Expected Option Move = Delta × Stock Move

Key point

A delta of 0.50 means the option moves ~$0.50 per $1 stock move. Deep ITM options have delta near 1.0; far OTM options have delta near 0. (Delta also doubles as the rough probability of finishing in-the-money — that's the moneyness lens from the previous module.)

Step through

Theta (time decay) is the silent tax on option buyers. An ATM option with 30 days to expiration might lose $0.05–$0.15 per day. With 5 days left, that accelerates dramatically. This is why holding short-dated OTM options to expiry is usually a losing proposition.

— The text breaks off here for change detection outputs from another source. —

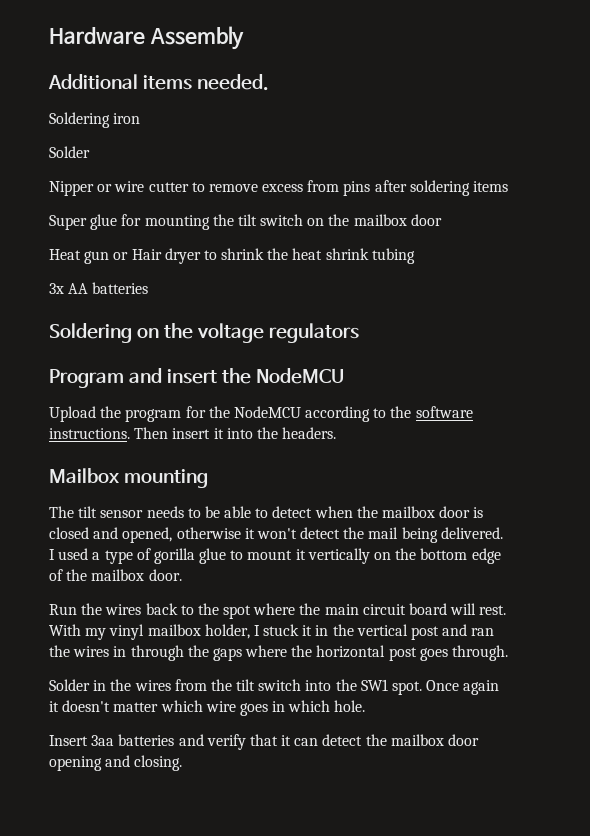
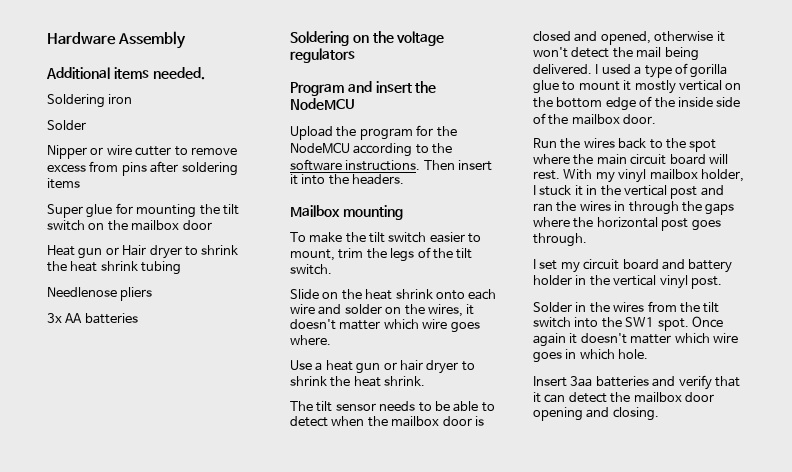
+ Needlenose pliers
+ To make the tilt switch easier to mount, trim the legs of the tilt switch.
+ Slide on the heat shrink onto each wire and solder on the wires, it doesn't matter which wire goes where.
+ Use a heat gun or hair dryer to shrink the heat shrink.
- I used a type of gorilla glue to mount it vertically on the bottom edge of the mailbox door.
+ I used a type of gorilla glue to mount it mostly vertical on the bottom edge of the inside side of the mailbox door.
+ I set my circuit board and battery holder in the vertical vinyl post.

Days to ExpirationTheta (daily loss)Cumulative Decay
60 days~$0.03/daySlow bleed
30 days~$0.06/dayNoticeable
7 days~$0.15/dayAccelerating rapidly
1 dayAll remaining time valueGone by close

Try it

Look at an options chain and compare the delta of ITM, ATM, and OTM options. Notice how delta increases as the option moves deeper in-the-money.

Check-in

You own a call with delta 0.70 and theta −0.08. The stock doesn’t move for a week. What happens to your position?

Key insight

Option buyers fight theta every day. Option sellers collect theta every day. This asymmetry is why theta is the seller's structural edge. (A durable myth says '80% of options expire worthless' — OCC data shows only ~30-35% expire worthless; most contracts are closed or offset before expiry.) and why understanding time decay is essential before buying any option.

Check-in

You buy a deep-out-of-the-money call (AAPL $250 when AAPL is at $200) expiring in 5 days. Delta is 0.05. AAPL moves +$5 over the 5 days. What happens to the option's value?

Key point

Vega measures how much an option's price moves per 1-percentage-point change in implied volatility (the market's expectation of future movement). Long options are long vega: rising IV helps you, falling IV hurts. This is why a stock can move your way after earnings and the option still loses value — the post-event collapse in IV (the 'IV crush') overwhelms the directional gain. Buying an option is a bet on movement AND on volatility staying elevated.

Key point

Gamma is the trap. Gamma measures how fast Delta itself changes as the stock moves. Option buyers are long gamma — their directional bet strengthens in their favor. Option sellers are short gamma — their exposure gets worse exactly when the stock moves against them. A short call that started roughly delta-neutral can become deeply short the stock if it rallies through the strike. Gamma risk is why writing naked options is dangerous in a way that buying them is not. (The full position-Greeks math lives in the advanced Options 301 path; here, just know the sign: long options = long gamma, short options = short gamma.)

Check-in

You own 10 long call contracts on 1,000 underlying shares. Delta = 0.50, so your delta-equivalent exposure is 500 shares. Gamma = 0.02 (per $1 move). The stock rises $2. How many shares of equivalent exposure do you have now?
Check your understanding

Sit with the ideas.

You own a call option with delta 0.40 and theta -$0.05. The stock rises $2 and one day passes. Approximately what happens to your option's value?